_WHAT YOU WILL DO:_
Produce a verbatim copy of the data below that contains no pictures.

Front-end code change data
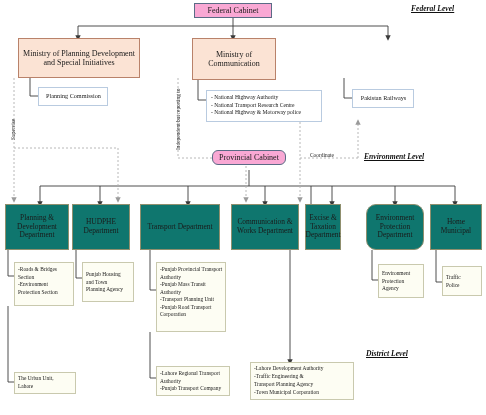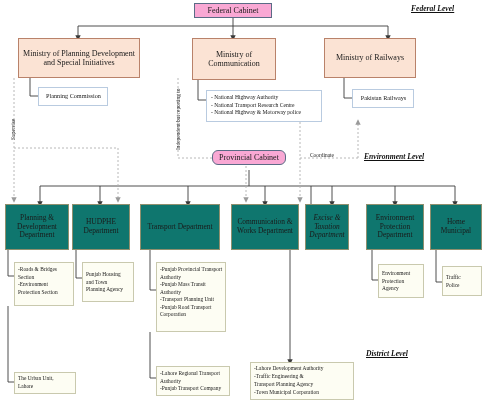--- a/index.html
+++ b/index.html
@@ -183,21 +183,20 @@
   <div class="box cabinet" style="left:194px;top:3px;width:78px;height:15px;">Federal Cabinet</div>
 
   <div class="box federal" style="left:18px;top:38px;width:122px;height:40px;">Ministry of Planning Development and Special Initiatives</div>
   <div class="box subfed center" style="left:38px;top:87px;width:70px;height:19px;">Planning Commission</div>
 
   <div class="box federal" style="left:192px;top:38px;width:84px;height:42px;">Ministry of Communication</div>
   <div class="box subfed" style="left:206px;top:90px;width:116px;height:32px;">-  National Highway Authority
 -  National Transport Research Centre
 -  National Highway &amp; Motorway police</div>
 
-  <div class="box federal" style="left:324px;top:38px;width:92px;height:40px;">Ministry of Railways</div>
   <div class="box subfed center" style="left:352px;top:89px;width:62px;height:19px;">Pakistan Railways</div>
 
   <div class="box cabinet" style="left:212px;top:150px;width:74px;height:15px;border-radius:6px;">Provincial Cabinet</div>
 
   <div class="vcap" style="left:10px;top:140px;transform:rotate(-90deg);">Supervise</div>
   <div class="vcap" style="left:175px;top:150px;transform:rotate(-90deg);">Independent but reporting to</div>
   <div class="coord-cap" style="left:310px;top:152px;">Coordinate</div>
 
   <div class="box dept" style="left:5px;top:204px;width:64px;height:46px;">Planning &amp; Development Department</div>
   <div class="box subdept" style="left:14px;top:262px;width:60px;height:44px;">-Roads &amp; Bridges
@@ -219,23 +218,23 @@
   Authority
 -Transport Planning Unit
 -Punjab Road Transport
   Corporation</div>
   <div class="box subdept mid" style="left:156px;top:366px;width:74px;height:30px;">-Lahore Regional Transport
   Authority
 -Punjab Transport Company</div>
 
   <div class="box dept" style="left:231px;top:204px;width:68px;height:46px;">Communication &amp; Works Department</div>
 
-  <div class="box dept" style="left:305px;top:204px;width:44px;height:46px;font-style:italic;">Excise &amp; Taxation Department</div>
-
-  <div class="box dept" style="left:366px;top:204px;width:58px;height:46px;">Environment Protection Department</div>
+  <div class="box dept" style="left:305px;top:204px;width:36px;height:46px;">Excise &amp; Taxation Department</div>
+
+  <div class="box dept" style="left:366px;top:204px;width:58px;height:46px;border-radius:10px;">Environment Protection Department</div>
   <div class="box subdept mid" style="left:378px;top:264px;width:46px;height:34px;">Environment
 Protection
 Agency</div>
 
   <div class="box dept" style="left:430px;top:204px;width:52px;height:46px;">Home Municipal</div>
   <div class="box subdept mid" style="left:442px;top:266px;width:40px;height:30px;">Traffic
 Police</div>
 
   <div class="box district" style="left:250px;top:362px;width:104px;height:38px;">-Lahore Development Authority
 -Traffic Engineering &amp;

_ANSWER TO THIS PROBLEM:_
--- a/index.html
+++ b/index.html
@@ -183,21 +183,20 @@
   <div class="box cabinet" style="left:194px;top:3px;width:78px;height:15px;">Federal Cabinet</div>
 
   <div class="box federal" style="left:18px;top:38px;width:122px;height:40px;">Ministry of Planning Development and Special Initiatives</div>
   <div class="box subfed center" style="left:38px;top:87px;width:70px;height:19px;">Planning Commission</div>
 
   <div class="box federal" style="left:192px;top:38px;width:84px;height:42px;">Ministry of Communication</div>
   <div class="box subfed" style="left:206px;top:90px;width:116px;height:32px;">-  National Highway Authority
 -  National Transport Research Centre
 -  National Highway &amp; Motorway police</div>
 
-  <div class="box federal" style="left:324px;top:38px;width:92px;height:40px;">Ministry of Railways</div>
   <div class="box subfed center" style="left:352px;top:89px;width:62px;height:19px;">Pakistan Railways</div>
 
   <div class="box cabinet" style="left:212px;top:150px;width:74px;height:15px;border-radius:6px;">Provincial Cabinet</div>
 
   <div class="vcap" style="left:10px;top:140px;transform:rotate(-90deg);">Supervise</div>
   <div class="vcap" style="left:175px;top:150px;transform:rotate(-90deg);">Independent but reporting to</div>
   <div class="coord-cap" style="left:310px;top:152px;">Coordinate</div>
 
   <div class="box dept" style="left:5px;top:204px;width:64px;height:46px;">Planning &amp; Development Department</div>
   <div class="box subdept" style="left:14px;top:262px;width:60px;height:44px;">-Roads &amp; Bridges
@@ -219,23 +218,23 @@
   Authority
 -Transport Planning Unit
 -Punjab Road Transport
   Corporation</div>
   <div class="box subdept mid" style="left:156px;top:366px;width:74px;height:30px;">-Lahore Regional Transport
   Authority
 -Punjab Transport Company</div>
 
   <div class="box dept" style="left:231px;top:204px;width:68px;height:46px;">Communication &amp; Works Department</div>
 
-  <div class="box dept" style="left:305px;top:204px;width:44px;height:46px;font-style:italic;">Excise &amp; Taxation Department</div>
-
-  <div class="box dept" style="left:366px;top:204px;width:58px;height:46px;">Environment Protection Department</div>
+  <div class="box dept" style="left:305px;top:204px;width:36px;height:46px;">Excise &amp; Taxation Department</div>
+
+  <div class="box dept" style="left:366px;top:204px;width:58px;height:46px;border-radius:10px;">Environment Protection Department</div>
   <div class="box subdept mid" style="left:378px;top:264px;width:46px;height:34px;">Environment
 Protection
 Agency</div>
 
   <div class="box dept" style="left:430px;top:204px;width:52px;height:46px;">Home Municipal</div>
   <div class="box subdept mid" style="left:442px;top:266px;width:40px;height:30px;">Traffic
 Police</div>
 
   <div class="box district" style="left:250px;top:362px;width:104px;height:38px;">-Lahore Development Authority
 -Traffic Engineering &amp;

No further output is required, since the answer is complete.